The swimwear is cutting-edge. The shorter inseam is a more confident, more stylish look than the board shorts that are certainly past their prime. The high-quality material in Bermies, 90% polyester that dries fast and 10% Lycra that adds elasticity, has a four-way stretch for a smart fit and the ultimate in comfort whether you are enjoying the water or chilling out on the sand. The trunks have a drawstring waist, mesh side pockets and a Velcro rear pocket with a key ring. No more wondering where your keys are when you get back to shore.
There are currently two styles of Bermies.

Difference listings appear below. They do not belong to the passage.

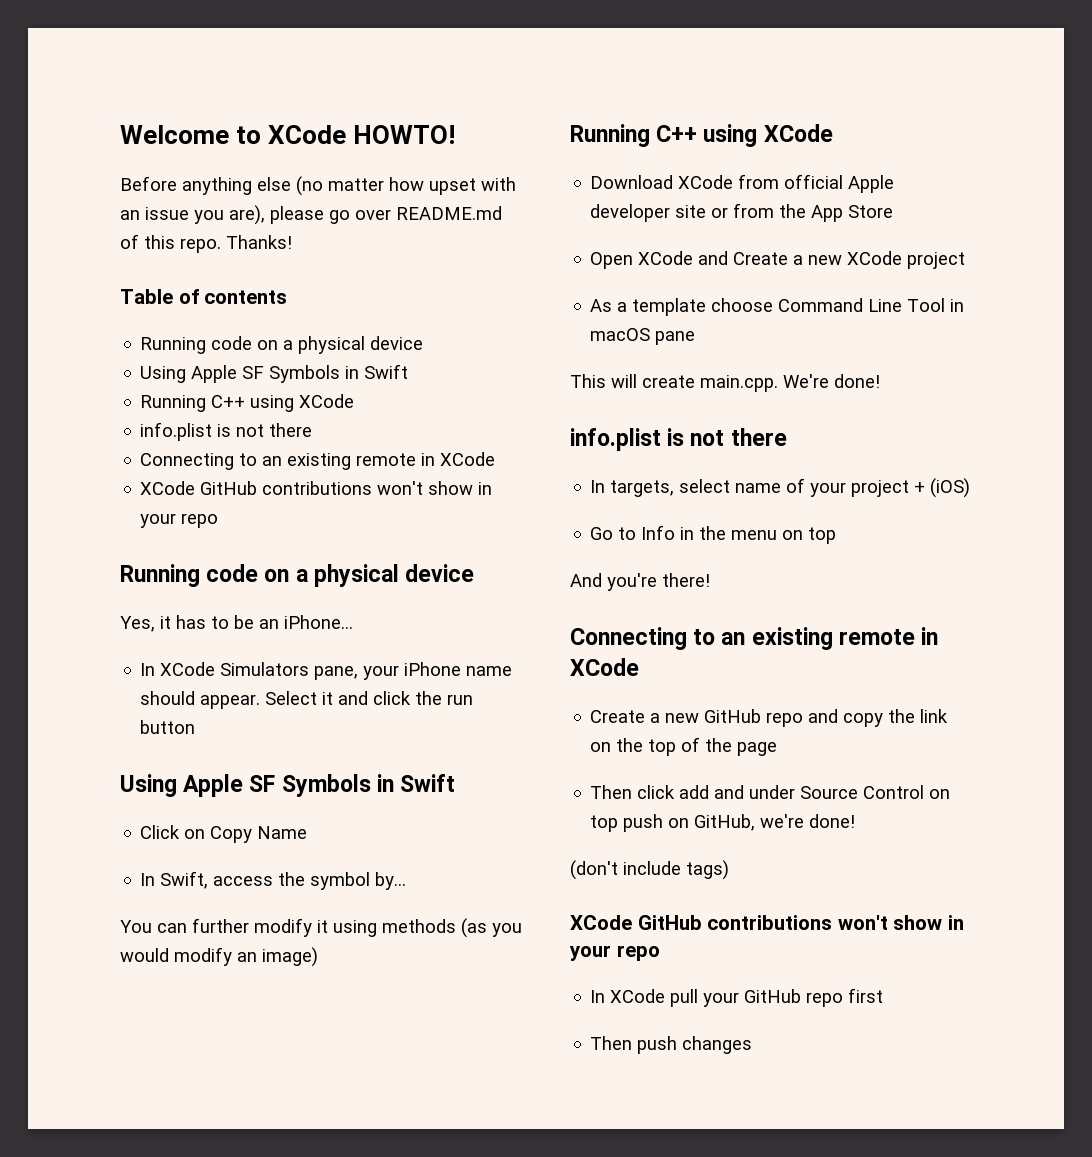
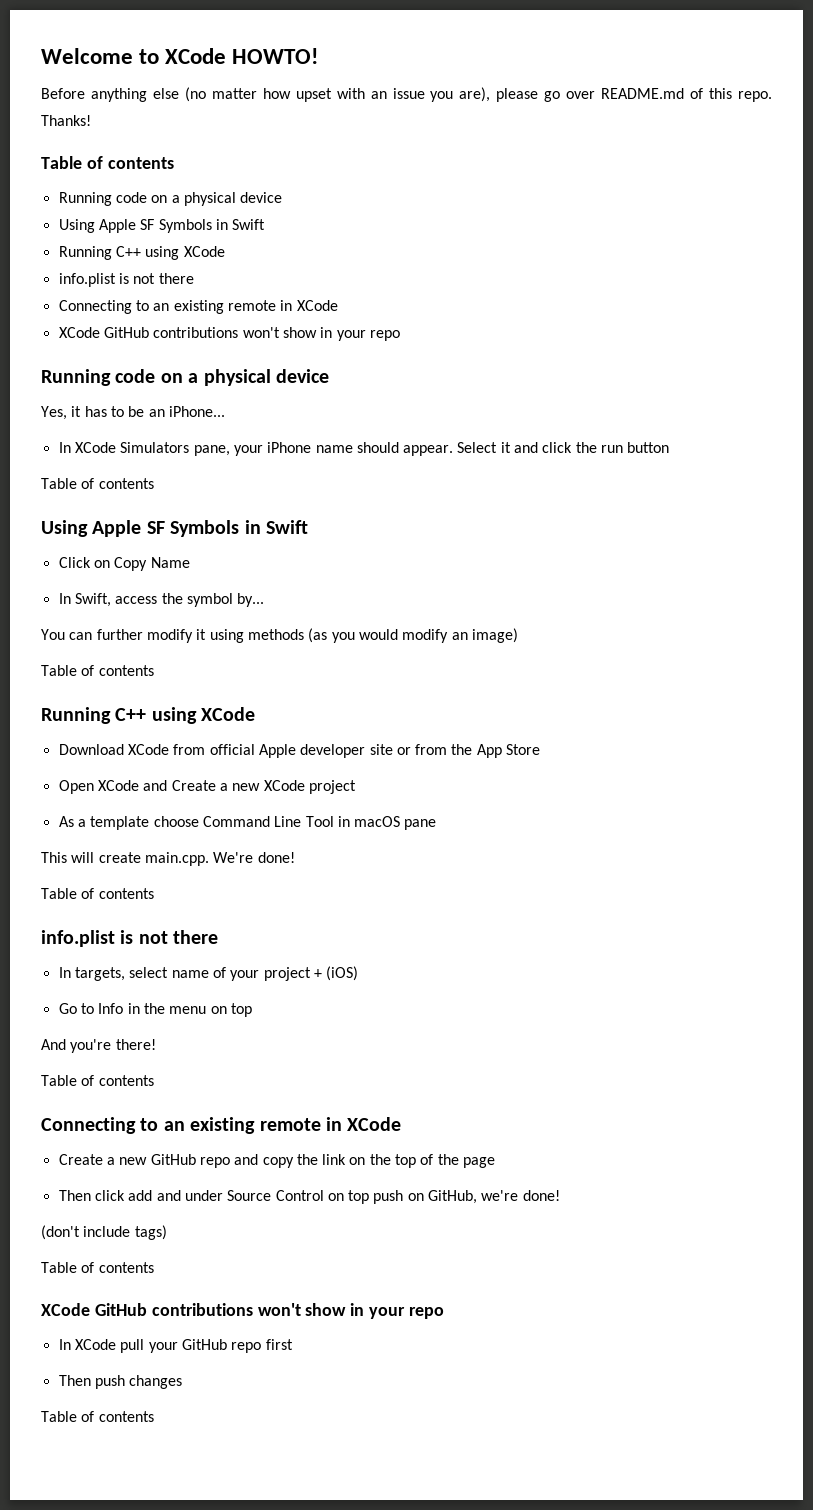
  Select it and click the run button
+ Table of contents
  You can further modify it using methods (as you would modify an image)
+ Table of contents
  This will create main.cpp. We're done!
+ Table of contents
  And you're there!
+ Table of contents
  (don't include tags)
+ Table of contents
  Then push changes
+ Table of contents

The sportier original cut has an inseam of 3.5 inches in sizes small and medium and 4.5 inches in large and extra-large, and the classic cut has an inseam of 5 inches and 6 inches depending on the size.
Uki Deane came up with the idea for Bermies when he was so over the board shorts. He liked the shorter European styles that were out of his price range. He kept searching for his perfect swim trunks—sure that they were out there somewhere. And then one day there they were, right in front of him. He was in his native Buenos Aires at a pool party to catch up with his friends, and many of the guys showed up in rugby shorts. Uki felt like he had struck gold! He immediately started to research what he needed to do to use the basic design of rugby shorts to produce stylish, comfortable and affordable swim trunks.
Uki has the perfect background for his venture—an unbeatable combination of financial and marketing savvy and a creative spirit with a dual degree from Duke in marketing and the visual arts and further study of cinematic arts and cinematography at USC. He hadn’t planned on a career in fashion, but in doing so, he didn’t fall far from the family tree. His American father’s mother was instrumental in the launch of “The Tobe Report” in 1927, published by The Wall Street Journal and the first “trend spotter” in the fashion industry. His Argentinian mother was a high-fashion model.
Uki takes care of the artistic side of the business himself—the photography, illustrations, videos and the whimsical, bold and colorful stylized designs that Bermies are known for: fish, lobsters, turtles, sailboats, pineapples. He pays homage to Bermuda, where he spent his summers as a youth at his father’s family home. It’s where he learned to swim and boat and fish. And it’s where his love affair with the ocean began. His most popular designs are “Village by the Sea” reminiscent of Bermuda’s brightly colored houses with white roofs and “Scooters,” the popular and playful mode of transportation around the island.
Uki donates 10% of his profits to organizations such as the Ocean Cleanup and the Ocean Conservancy, both of which are committed to preserving and protecting marine life, fighting ocean pollution, and educating people on the dire results of using the ocean as a ginormous trash bin. Seabirds, whales and sea turtles are only a few of our maritime friends suffering and dying due to discarded plastic.